Published on: 20th January, 2020

OCLC Number/Unique Identifier: 8516756417

Granulomatosis with polyangiitis (GPA), a form of ANCA-associated vasculitis (AAV), is a rare disease with an often-occult presentation. It is more common in 4th and 5th decades of life but can be seen in all ages. This case report details a 76-year-old female presenting with abdominal pain, generalized weakness, and malaise, who was found to have pulmonary nodules on chest imaging. Biopsy of the lung nodule showed organizing pneumonia. Initially, antibiotics were used to treat the patient. However, she developed acute renal failure a few days after presentation and found to have positive serum C-ANCA as well as elevated ANCA-PR3 serologies. A subsequent kidney biopsy demonstrated pauci-immune necrotizing and crescentic glomerulonephritis that was consistent with GPA and the patient was started immediately on combination immunosuppressive therapy, plasmapheresis, and hemodialysis.

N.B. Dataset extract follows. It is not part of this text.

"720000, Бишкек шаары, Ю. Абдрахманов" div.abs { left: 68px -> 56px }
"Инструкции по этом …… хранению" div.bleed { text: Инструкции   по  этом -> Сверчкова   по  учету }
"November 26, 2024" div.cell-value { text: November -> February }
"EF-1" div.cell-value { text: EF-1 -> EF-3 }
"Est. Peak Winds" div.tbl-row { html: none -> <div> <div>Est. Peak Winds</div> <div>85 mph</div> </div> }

GPA’s clinical and radiological presentation can mimic other common conditions such as pneumonia, malignancy, bacterial sinusitis, pulmonary tuberculosis, sarcoidosis, and urinary tract infection. Because of this, a high level of suspicion is required for early diagnosis and treatment to alter the high mortality rate in this disease entity. All forms of ANCA-associated vasculitis (AAV) should be in the differential diagnosis for all patients presenting with multiorgan system involvement particularly in individuals with pulmonary and renal manifesations.